**WHAT YOU ARE ASKED TO DO:** What lines of the data below hold the string "cursor"? Copy each one.

**SUPPLIED MATERIAL:**
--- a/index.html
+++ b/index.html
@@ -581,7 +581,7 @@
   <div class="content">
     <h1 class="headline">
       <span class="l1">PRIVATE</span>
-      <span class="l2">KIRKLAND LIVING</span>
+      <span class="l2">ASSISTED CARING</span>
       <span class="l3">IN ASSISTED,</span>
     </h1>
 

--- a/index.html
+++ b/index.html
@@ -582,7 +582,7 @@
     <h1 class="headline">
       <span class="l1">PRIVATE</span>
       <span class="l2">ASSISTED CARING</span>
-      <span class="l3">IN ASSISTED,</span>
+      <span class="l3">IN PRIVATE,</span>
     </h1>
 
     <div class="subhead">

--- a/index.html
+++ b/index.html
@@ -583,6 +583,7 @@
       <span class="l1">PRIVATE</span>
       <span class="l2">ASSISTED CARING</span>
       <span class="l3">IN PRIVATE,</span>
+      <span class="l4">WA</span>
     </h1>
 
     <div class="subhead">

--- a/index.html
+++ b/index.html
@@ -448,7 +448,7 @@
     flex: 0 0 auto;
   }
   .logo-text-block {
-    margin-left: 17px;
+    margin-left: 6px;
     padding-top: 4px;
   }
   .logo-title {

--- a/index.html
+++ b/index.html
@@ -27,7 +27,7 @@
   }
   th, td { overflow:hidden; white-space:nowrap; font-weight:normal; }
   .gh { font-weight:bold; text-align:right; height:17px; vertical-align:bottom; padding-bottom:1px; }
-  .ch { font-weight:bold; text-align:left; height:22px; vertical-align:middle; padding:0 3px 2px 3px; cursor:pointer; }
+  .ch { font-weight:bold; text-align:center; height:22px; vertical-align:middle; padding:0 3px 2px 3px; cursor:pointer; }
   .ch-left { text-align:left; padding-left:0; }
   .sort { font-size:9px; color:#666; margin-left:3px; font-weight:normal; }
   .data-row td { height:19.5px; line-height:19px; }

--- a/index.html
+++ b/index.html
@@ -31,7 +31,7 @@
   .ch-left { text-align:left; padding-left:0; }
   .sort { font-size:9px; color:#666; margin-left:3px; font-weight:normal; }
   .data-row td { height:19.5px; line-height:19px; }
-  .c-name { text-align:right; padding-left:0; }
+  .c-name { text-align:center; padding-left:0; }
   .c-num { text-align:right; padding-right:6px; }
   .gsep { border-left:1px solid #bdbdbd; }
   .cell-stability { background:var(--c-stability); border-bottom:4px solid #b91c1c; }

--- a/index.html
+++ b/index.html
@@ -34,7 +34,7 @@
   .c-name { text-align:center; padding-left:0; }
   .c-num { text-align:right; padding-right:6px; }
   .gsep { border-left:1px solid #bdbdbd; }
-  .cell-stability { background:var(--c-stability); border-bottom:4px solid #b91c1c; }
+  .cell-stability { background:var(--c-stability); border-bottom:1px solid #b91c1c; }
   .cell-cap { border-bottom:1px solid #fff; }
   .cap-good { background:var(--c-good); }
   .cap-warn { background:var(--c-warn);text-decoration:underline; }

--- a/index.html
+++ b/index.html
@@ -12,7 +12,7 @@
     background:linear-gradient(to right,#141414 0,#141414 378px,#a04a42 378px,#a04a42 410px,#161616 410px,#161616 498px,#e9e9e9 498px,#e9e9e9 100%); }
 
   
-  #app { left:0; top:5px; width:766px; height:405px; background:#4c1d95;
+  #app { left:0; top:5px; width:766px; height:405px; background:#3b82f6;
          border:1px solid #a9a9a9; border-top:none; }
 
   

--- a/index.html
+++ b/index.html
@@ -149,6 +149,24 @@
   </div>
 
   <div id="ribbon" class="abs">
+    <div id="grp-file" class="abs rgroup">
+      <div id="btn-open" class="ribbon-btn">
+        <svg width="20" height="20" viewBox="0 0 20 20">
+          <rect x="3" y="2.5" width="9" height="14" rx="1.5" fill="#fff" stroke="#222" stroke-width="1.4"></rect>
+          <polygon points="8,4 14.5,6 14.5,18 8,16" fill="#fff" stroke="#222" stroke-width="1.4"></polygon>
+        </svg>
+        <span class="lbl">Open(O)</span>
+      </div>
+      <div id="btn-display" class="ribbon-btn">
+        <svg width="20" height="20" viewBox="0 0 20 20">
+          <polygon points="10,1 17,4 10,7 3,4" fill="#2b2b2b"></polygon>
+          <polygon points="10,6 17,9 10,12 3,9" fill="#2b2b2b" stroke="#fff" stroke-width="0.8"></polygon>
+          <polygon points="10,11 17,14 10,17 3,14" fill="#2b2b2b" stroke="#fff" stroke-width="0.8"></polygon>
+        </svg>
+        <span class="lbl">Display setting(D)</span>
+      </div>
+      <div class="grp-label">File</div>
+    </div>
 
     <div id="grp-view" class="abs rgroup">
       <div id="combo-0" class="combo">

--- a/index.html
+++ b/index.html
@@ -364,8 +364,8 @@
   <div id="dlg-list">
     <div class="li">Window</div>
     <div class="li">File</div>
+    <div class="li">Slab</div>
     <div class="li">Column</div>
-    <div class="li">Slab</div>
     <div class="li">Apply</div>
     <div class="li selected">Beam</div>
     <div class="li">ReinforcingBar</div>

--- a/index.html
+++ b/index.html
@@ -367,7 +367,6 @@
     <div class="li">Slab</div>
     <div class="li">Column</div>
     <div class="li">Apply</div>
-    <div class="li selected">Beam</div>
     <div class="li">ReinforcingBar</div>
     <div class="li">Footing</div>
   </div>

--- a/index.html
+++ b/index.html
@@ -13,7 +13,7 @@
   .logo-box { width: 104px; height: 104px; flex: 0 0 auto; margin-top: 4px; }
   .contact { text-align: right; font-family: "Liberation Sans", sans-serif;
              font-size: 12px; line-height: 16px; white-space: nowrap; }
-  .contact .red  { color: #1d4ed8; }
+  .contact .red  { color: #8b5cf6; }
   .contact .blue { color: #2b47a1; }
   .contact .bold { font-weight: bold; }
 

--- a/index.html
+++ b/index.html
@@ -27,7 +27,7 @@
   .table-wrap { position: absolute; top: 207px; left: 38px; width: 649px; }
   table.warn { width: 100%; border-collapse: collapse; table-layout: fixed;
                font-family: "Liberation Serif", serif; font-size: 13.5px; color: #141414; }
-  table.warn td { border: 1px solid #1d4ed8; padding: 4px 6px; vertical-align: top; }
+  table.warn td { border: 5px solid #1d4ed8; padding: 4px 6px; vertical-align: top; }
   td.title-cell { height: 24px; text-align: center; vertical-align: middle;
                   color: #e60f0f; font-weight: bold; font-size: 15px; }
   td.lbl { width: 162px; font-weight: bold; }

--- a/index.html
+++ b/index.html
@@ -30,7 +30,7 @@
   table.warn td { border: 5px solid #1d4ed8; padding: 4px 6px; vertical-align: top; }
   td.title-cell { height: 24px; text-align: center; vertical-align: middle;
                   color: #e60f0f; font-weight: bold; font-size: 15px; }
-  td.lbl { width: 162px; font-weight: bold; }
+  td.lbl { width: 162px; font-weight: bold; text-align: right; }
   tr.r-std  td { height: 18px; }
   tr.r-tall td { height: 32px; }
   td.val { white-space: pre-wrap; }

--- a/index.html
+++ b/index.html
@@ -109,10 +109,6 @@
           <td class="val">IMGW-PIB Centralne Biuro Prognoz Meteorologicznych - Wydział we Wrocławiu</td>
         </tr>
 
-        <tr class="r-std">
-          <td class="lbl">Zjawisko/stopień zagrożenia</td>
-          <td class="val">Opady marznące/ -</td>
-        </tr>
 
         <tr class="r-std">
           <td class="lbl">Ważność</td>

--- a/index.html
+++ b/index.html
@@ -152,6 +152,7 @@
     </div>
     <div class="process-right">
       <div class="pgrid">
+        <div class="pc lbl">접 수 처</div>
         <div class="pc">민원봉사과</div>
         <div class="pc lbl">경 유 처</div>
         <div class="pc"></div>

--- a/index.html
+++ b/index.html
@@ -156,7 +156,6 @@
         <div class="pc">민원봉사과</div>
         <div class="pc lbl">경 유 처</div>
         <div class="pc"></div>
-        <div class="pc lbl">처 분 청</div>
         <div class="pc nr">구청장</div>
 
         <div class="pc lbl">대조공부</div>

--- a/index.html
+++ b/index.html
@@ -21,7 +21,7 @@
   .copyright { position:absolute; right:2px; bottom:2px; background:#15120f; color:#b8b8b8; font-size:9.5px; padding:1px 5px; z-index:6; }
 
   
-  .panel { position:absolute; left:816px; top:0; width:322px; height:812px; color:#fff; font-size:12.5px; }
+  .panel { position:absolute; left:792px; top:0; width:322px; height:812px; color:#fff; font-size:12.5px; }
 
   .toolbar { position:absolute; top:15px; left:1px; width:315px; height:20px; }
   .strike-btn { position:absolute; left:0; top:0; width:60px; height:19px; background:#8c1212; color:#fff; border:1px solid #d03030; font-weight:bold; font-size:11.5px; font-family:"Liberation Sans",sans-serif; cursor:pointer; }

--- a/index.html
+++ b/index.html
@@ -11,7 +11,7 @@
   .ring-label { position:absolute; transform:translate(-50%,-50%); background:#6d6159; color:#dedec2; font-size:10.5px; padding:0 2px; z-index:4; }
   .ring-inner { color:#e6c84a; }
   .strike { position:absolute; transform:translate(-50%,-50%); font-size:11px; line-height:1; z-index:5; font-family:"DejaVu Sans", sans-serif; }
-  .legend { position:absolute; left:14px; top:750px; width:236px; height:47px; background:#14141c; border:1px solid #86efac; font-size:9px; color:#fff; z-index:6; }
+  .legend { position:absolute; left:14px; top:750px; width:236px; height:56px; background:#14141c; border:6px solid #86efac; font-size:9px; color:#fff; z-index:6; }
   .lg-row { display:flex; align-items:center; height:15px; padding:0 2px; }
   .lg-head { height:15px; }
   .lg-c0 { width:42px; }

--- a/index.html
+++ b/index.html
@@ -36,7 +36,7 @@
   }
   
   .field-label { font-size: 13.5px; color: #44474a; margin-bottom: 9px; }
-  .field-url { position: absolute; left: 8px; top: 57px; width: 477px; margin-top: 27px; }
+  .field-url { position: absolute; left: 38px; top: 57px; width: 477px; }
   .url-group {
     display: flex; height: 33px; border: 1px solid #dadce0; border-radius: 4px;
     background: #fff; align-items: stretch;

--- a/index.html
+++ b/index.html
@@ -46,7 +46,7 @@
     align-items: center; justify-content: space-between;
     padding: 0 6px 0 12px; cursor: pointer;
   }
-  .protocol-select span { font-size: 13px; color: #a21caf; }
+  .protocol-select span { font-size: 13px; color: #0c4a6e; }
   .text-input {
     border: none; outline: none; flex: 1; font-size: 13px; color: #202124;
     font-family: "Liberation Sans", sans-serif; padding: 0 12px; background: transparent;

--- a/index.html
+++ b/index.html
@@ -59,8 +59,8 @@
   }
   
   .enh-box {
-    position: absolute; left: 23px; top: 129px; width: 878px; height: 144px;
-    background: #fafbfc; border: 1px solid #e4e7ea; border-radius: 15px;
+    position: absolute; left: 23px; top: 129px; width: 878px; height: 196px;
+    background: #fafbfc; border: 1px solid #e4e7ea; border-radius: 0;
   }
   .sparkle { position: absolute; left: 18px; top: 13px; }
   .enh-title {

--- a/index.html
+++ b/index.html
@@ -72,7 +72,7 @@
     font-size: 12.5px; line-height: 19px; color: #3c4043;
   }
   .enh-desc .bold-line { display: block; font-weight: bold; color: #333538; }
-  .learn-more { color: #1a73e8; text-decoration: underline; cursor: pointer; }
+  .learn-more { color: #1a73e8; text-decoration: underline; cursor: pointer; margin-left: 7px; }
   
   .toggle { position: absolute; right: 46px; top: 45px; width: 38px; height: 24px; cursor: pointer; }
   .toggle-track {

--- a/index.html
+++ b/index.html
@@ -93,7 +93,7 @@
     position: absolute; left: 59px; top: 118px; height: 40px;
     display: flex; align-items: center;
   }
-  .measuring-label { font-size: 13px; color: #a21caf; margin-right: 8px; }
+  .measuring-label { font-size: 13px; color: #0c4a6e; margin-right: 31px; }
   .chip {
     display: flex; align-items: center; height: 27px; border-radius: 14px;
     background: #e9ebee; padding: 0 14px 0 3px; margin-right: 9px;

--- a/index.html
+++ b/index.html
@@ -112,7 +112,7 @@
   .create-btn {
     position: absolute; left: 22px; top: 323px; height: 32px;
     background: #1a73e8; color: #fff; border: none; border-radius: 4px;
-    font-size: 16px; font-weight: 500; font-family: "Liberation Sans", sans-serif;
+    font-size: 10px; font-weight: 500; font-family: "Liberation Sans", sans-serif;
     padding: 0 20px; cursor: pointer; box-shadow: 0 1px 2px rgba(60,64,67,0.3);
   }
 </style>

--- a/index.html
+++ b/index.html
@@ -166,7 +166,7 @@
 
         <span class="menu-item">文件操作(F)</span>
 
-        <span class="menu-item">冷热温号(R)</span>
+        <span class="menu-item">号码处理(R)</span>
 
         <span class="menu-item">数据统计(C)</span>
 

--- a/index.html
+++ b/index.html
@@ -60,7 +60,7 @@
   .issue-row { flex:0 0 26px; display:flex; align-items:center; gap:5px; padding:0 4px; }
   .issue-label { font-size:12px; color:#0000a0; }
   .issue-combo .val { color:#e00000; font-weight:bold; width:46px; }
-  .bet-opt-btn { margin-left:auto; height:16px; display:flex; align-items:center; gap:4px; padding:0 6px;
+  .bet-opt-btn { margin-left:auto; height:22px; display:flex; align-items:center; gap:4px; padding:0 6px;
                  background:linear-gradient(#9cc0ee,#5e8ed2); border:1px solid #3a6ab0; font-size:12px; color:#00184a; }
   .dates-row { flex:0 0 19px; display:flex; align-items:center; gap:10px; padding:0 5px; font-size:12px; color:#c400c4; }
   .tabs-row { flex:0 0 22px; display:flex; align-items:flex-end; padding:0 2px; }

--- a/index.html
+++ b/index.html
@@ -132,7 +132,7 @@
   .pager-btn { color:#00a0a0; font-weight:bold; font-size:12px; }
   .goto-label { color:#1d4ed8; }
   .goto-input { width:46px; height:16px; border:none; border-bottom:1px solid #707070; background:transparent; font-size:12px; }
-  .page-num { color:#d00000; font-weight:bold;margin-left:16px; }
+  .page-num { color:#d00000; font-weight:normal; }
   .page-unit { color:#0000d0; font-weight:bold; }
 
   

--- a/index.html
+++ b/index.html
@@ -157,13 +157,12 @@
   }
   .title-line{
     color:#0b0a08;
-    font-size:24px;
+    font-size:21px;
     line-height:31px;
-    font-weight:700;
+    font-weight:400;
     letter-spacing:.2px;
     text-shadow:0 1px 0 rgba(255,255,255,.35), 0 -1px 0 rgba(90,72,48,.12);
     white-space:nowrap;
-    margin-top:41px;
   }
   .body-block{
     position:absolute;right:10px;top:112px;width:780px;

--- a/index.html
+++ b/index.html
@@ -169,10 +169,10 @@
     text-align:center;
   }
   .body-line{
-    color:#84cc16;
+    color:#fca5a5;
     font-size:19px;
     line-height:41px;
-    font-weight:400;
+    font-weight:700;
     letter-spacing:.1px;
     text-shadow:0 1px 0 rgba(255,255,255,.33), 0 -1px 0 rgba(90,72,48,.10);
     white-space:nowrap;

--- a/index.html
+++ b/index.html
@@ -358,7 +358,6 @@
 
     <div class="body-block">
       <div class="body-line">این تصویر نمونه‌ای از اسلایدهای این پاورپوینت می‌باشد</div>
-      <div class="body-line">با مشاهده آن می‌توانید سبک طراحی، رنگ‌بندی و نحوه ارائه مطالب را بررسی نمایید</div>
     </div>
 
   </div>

**REPLY TO THE EXERCISE:**
-  .ch { font-weight:bold; text-align:left; height:22px; vertical-align:middle; padding:0 3px 2px 3px; cursor:pointer; }
+  .ch { font-weight:bold; text-align:center; height:22px; vertical-align:middle; padding:0 3px 2px 3px; cursor:pointer; }
   .strike-btn { position:absolute; left:0; top:0; width:60px; height:19px; background:#8c1212; color:#fff; border:1px solid #d03030; font-weight:bold; font-size:11.5px; font-family:"Liberation Sans",sans-serif; cursor:pointer; }
     padding: 0 6px 0 12px; cursor: pointer;
-  .learn-more { color: #1a73e8; text-decoration: underline; cursor: pointer; }
+  .learn-more { color: #1a73e8; text-decoration: underline; cursor: pointer; margin-left: 7px; }
   .toggle { position: absolute; right: 46px; top: 45px; width: 38px; height: 24px; cursor: pointer; }
     padding: 0 20px; cursor: pointer; box-shadow: 0 1px 2px rgba(60,64,67,0.3);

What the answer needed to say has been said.